Kegiatan yang sebelumnya selalu berhasil mengikis kesepiannya, kesia-siaan yang sukses membuatnya merasa baik-baik saja-mungkin juga hanya sugestinya saja-hari ini tidak memiliki efek yang sama. Dia tidak bisa merasa baik-baik saja, bahkan bertingkah seolah semua sudah pada tempatnya pun tidak bisa.

Kosong.

Ada perasaan asing yang janggal, membuat dadanya terasa gamang.

Tidak tahan dan tidak berniat membiarkan perasaan mengesalkan itu terus bercokol memenuhi dada, Sega beranjak. Mengganti seragam dengan kaus hitam tanpa lengan dan celana pendek putih. Membiarkan seragamnya tergeletak begitu saja di atas karpet, memilih meraih dua buah diktat secara acak dari rak buku-percayalah, seluruh buku-buku yang ada di kamar Sega adalah tanggung jawab Saga-dan keluar kamar.

Mengejutkan, atau sebuah keajaiban dunia, melihat seorang Sega menyentuh buku di luar sekolah. Meminjam kata-kata Leva, "Sega dan belajar tidak pernah bisa disandingkan." Tapi sekarang, laki-laki itu malah sudah duduk tenang di karpet tebal ruang keluarga. Meletakkan buku di atas meja.

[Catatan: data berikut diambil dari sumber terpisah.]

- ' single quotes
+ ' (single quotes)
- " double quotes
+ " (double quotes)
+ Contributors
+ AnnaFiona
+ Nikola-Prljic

Mungkin jika Leva sedang di sini sekarang, perempuan itu sudah akan menyeret Sega maraton ke rumah sakit. Meneriaki Sega gila, kesurupan Mbak Ina-hantu siswi yang dipercaya tinggal di sekolah dan mati karena kerajinan belajar-dan jenis kehebohan lain yang tidak ingin Sega bayangkan.

Masalahnya, mengurung diri di ruangan sempit dengan kewarasan nyaris habis adalah hal terakhir yang Sega pikir bisa dia lakukan. Bisa-bisa kesintingannya kemarin, menggores silet ke pergelangan tangan, kembali terulang.

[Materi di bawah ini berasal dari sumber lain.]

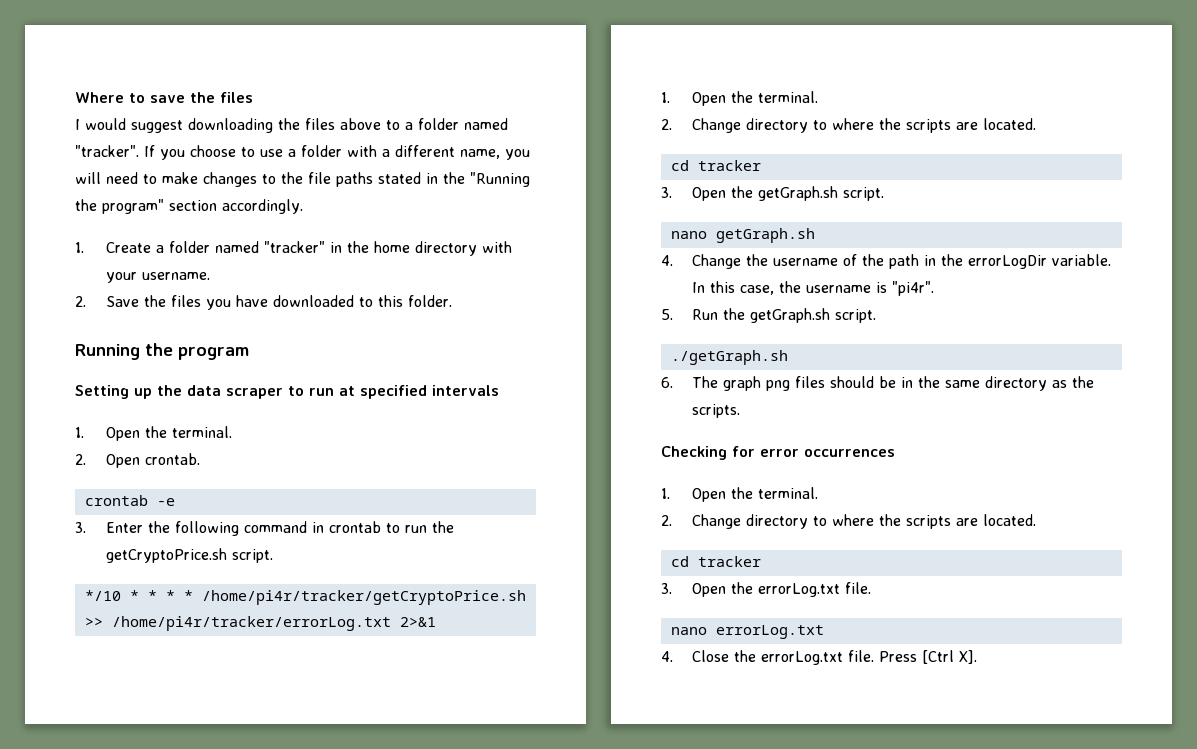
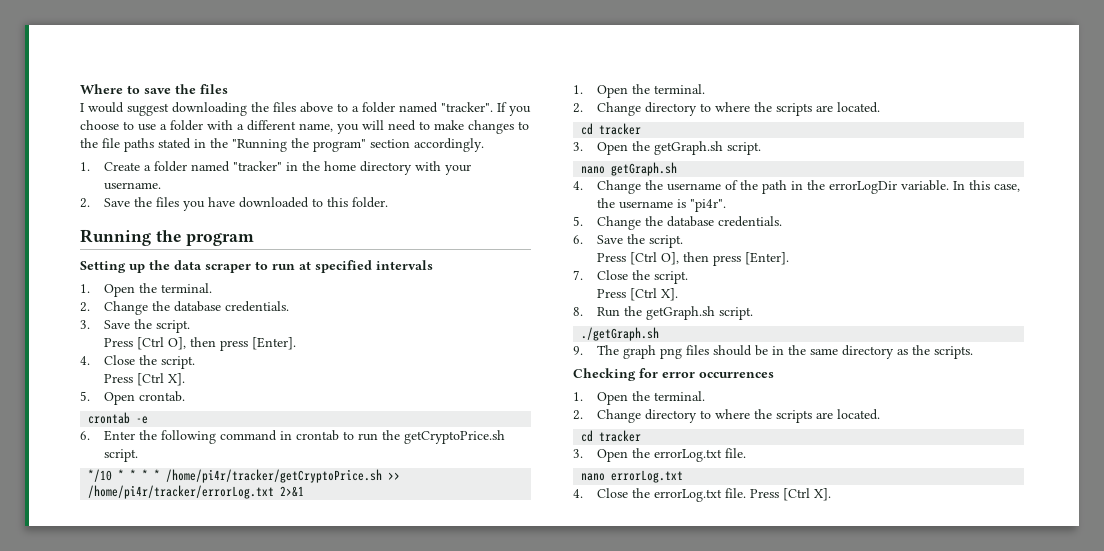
- 2. Open crontab.
+ 2. Change the database credentials.
+ 3. Save the script.
+ Press [Ctrl O], then press [Enter].
+ 4. Close the script.
+ Press [Ctrl X].
+ 5. Open crontab.
- 3. Enter the following command in crontab to run the getCryptoPrice.sh script.
+ 6. Enter the following command in crontab to run the getCryptoPrice.sh script.
- 5. Run the getGraph.sh script.
+ 5. Change the database credentials.
+ 6. Save the script.
+ Press [Ctrl O], then press [Enter].
+ 7. Close the script.
+ Press [Ctrl X].
+ 8. Run the getGraph.sh script.
- 6. The graph png files should be in the same directory as the scripts.
+ 9. The graph png files should be in the same directory as the scripts.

Seperti yang sudah-sudah, tepat seperti perkiraan Sega. Rumah masih sesepi biasanya. Bahkan suara kendaraan di jalan raya pun tidak sampai ke dalam rumah. Mengingat bangunan yang Sega huni sekarang berada di dalam perumahan, jauh dari peradaban jalan raya. Rasa-rasanya, Sega mungkin bisa bebas berteriak kesetanan seperti orang gila dan tidak akan ada tetangga yang terganggu. Sesepi itulah rumahnya sekarang.

Hening yang lama kelamaan terasa mengikis kewarasan.

Kata orang, sepi selalu membawa ketenangan. Benarkah? Kenapa Sega tidak bisa merasakannya? Atau dirinya sedang tidak sehat, sehingga tidak bisa merasakan efek dari kesunyian yang memeluknya? Entahlah.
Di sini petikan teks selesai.